In preclinical studies, ICH models show hematoma expansion and growth, providing sufficient construct validity for investigations on therapeutic intervention and outcome predictions⁴⁹. The multiple regimens for BIO treatment was chosen in order to assess distinct phenomena after ICH, with the acute treatment used to assess neuroprotection and the delayed treatment used to assess regenerative events. Despite the limited dosage of the acute regimen, we confirmed that the single injection was sufficient to maintain the GSK-3β inhibition, as confirmed by Western blot. The time point for the long-term regimen was determined on the basis of our previous study, which identified hematoma progression measured for 2 days post-ICH²⁹. To maximize the regenerative potential of BIO, we wanted to begin treatment after the peak of the tissue loss and injury size. This led to the selection of the day 3 initial time point of treatment for the long-term regimen. For the long-term regimen, we showed a similar level of GSK-3β inhibition as with the acute regimen. In conclusion, the early treatment targeted neuroprotection, while the delayed treatment promoted chronic effects, such as endogenous brain repair.

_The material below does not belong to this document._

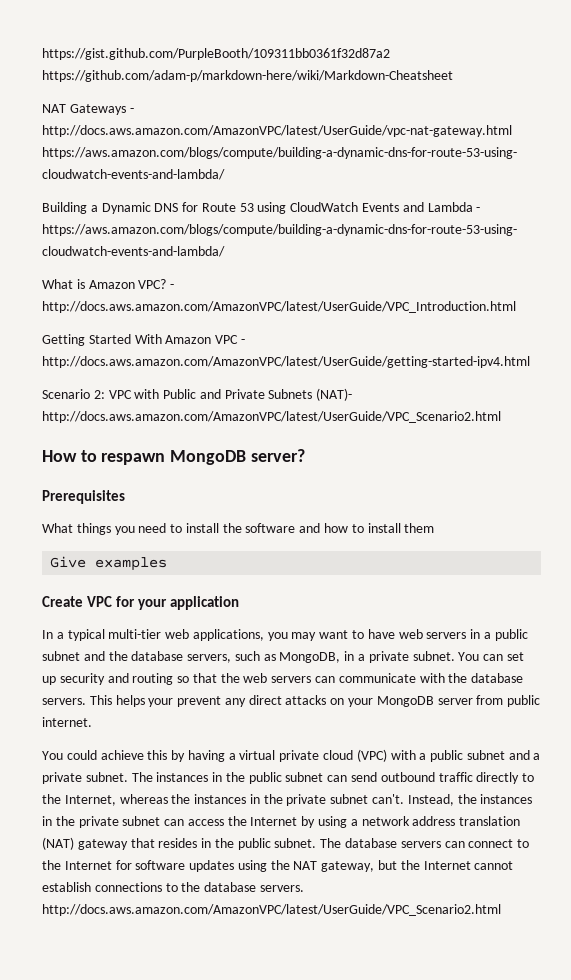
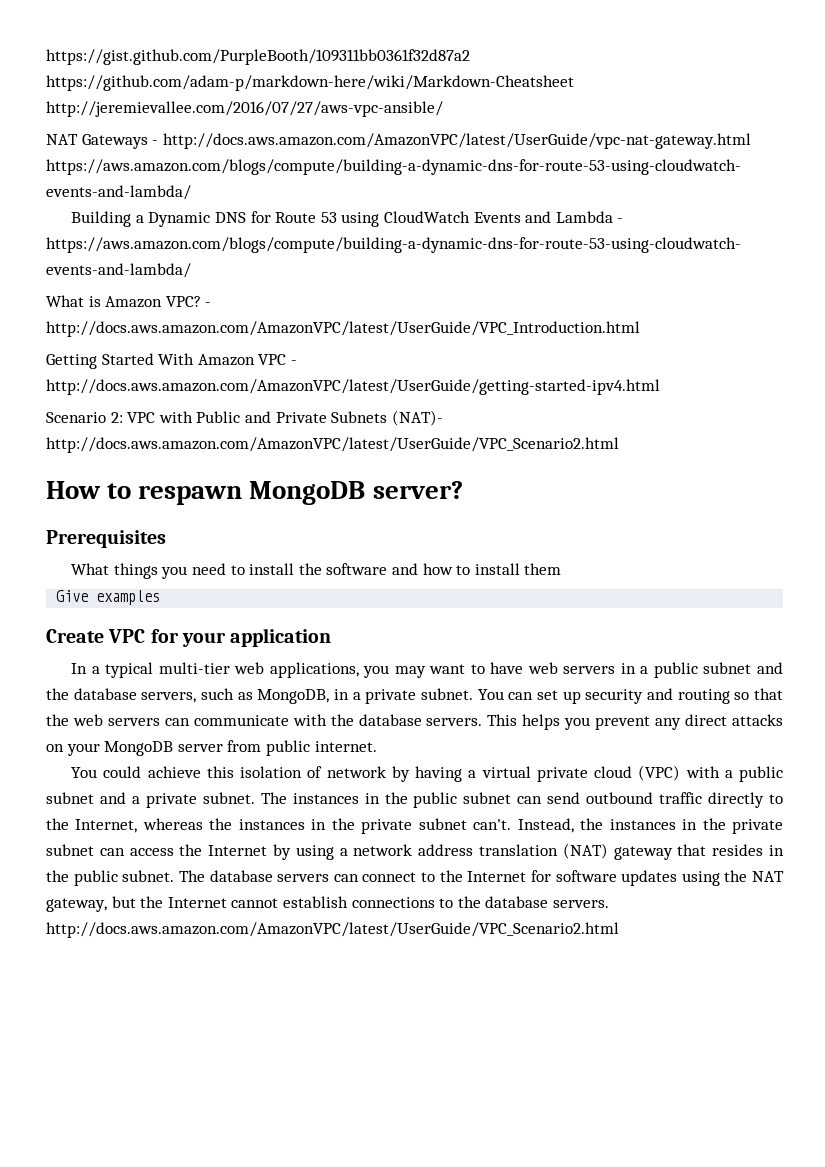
(453, 76) none -> [46,101,443,117] http://jeremievallee.com/2016/07/27/aws-vpc-ansible/
[148,698,174,707] your -> [564,717,591,730] you
(168, 755) none -> [240,766,386,778] isolation of network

There remains potential for further investigation into combining both the acute and long-term regimen. However, while the acute regimen provides insight into the neuroprotective nature of BIO, it is not as translationally applicable given that BIO must be coadministered or administered within a very narrow window following ICH. For any future studies, it may be more relevant to focus studies within the delayed regimen. Furthermore, the effect of BIO on neuroinflammation is highly intriguing and warrants investigation. Recent preclinical studies using stem cells or drug treatments showed improved outcomes after ICH through immunomodulation⁵⁰ and reduction of inflammation^51–53. GSK-3β is involved in microglia/macrophage polarization following ICH⁵⁴; thus, the effect of BIO on inflammation modulation after ICH should be examined as an additional mechanism of the BIO treatment.

Conclusion

BIO treatment at a low dosage shows neuroprotective and regenerative effects and improves functional recovery after ICH. The effects were mediated by GSK-3β inhibition and activation of the Wnt/β-catenin pathway. BIO could be a potential agent to provide the dual role of a neuroprotective and regenerative treatment for ICH patients.